INPUT DATA Block Start
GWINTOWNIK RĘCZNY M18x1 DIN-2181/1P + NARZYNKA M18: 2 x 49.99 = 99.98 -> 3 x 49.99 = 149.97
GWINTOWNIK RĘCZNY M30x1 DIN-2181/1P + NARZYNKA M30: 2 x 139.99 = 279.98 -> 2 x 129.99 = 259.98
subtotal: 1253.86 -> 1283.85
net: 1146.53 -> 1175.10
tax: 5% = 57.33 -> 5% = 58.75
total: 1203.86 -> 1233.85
INPUT DATA Block End
INPUT DATA Block Start
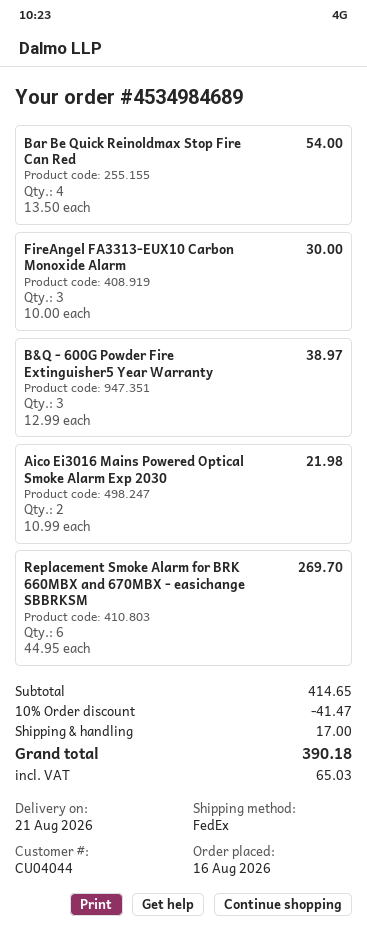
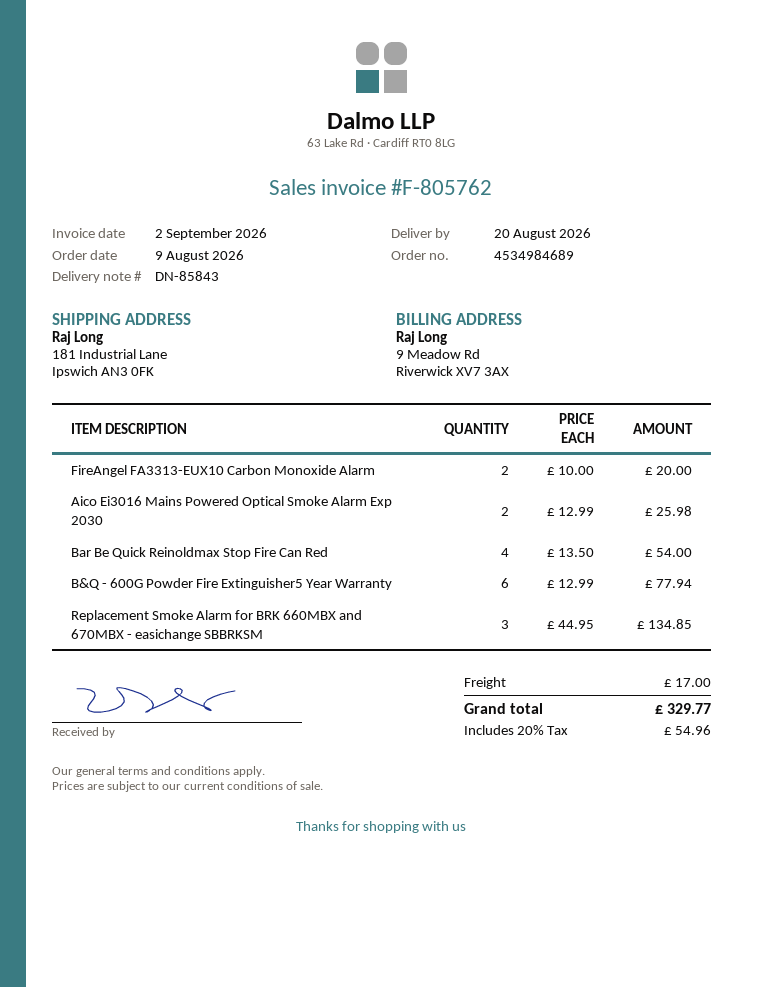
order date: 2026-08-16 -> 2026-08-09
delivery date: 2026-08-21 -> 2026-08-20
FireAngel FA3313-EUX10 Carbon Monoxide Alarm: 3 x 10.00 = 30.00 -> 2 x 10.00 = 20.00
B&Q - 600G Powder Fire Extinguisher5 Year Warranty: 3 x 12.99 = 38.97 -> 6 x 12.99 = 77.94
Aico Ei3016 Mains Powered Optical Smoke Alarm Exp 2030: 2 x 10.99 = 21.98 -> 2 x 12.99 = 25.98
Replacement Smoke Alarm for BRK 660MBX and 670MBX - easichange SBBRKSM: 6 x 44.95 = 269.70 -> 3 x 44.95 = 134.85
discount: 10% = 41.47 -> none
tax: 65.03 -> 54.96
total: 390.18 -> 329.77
INPUT DATA Block End
WHAT YOU NEED TO DO ▸
From the entries above, give again exactly the lines running from the line with "subtotal: 1253.86 -> 1283.85" to the line with "total: 1203.86 -> 1233.85"; include both of those lines.

ANSWER SECTION ▸
subtotal: 1253.86 -> 1283.85
net: 1146.53 -> 1175.10
tax: 5% = 57.33 -> 5% = 58.75
total: 1203.86 -> 1233.85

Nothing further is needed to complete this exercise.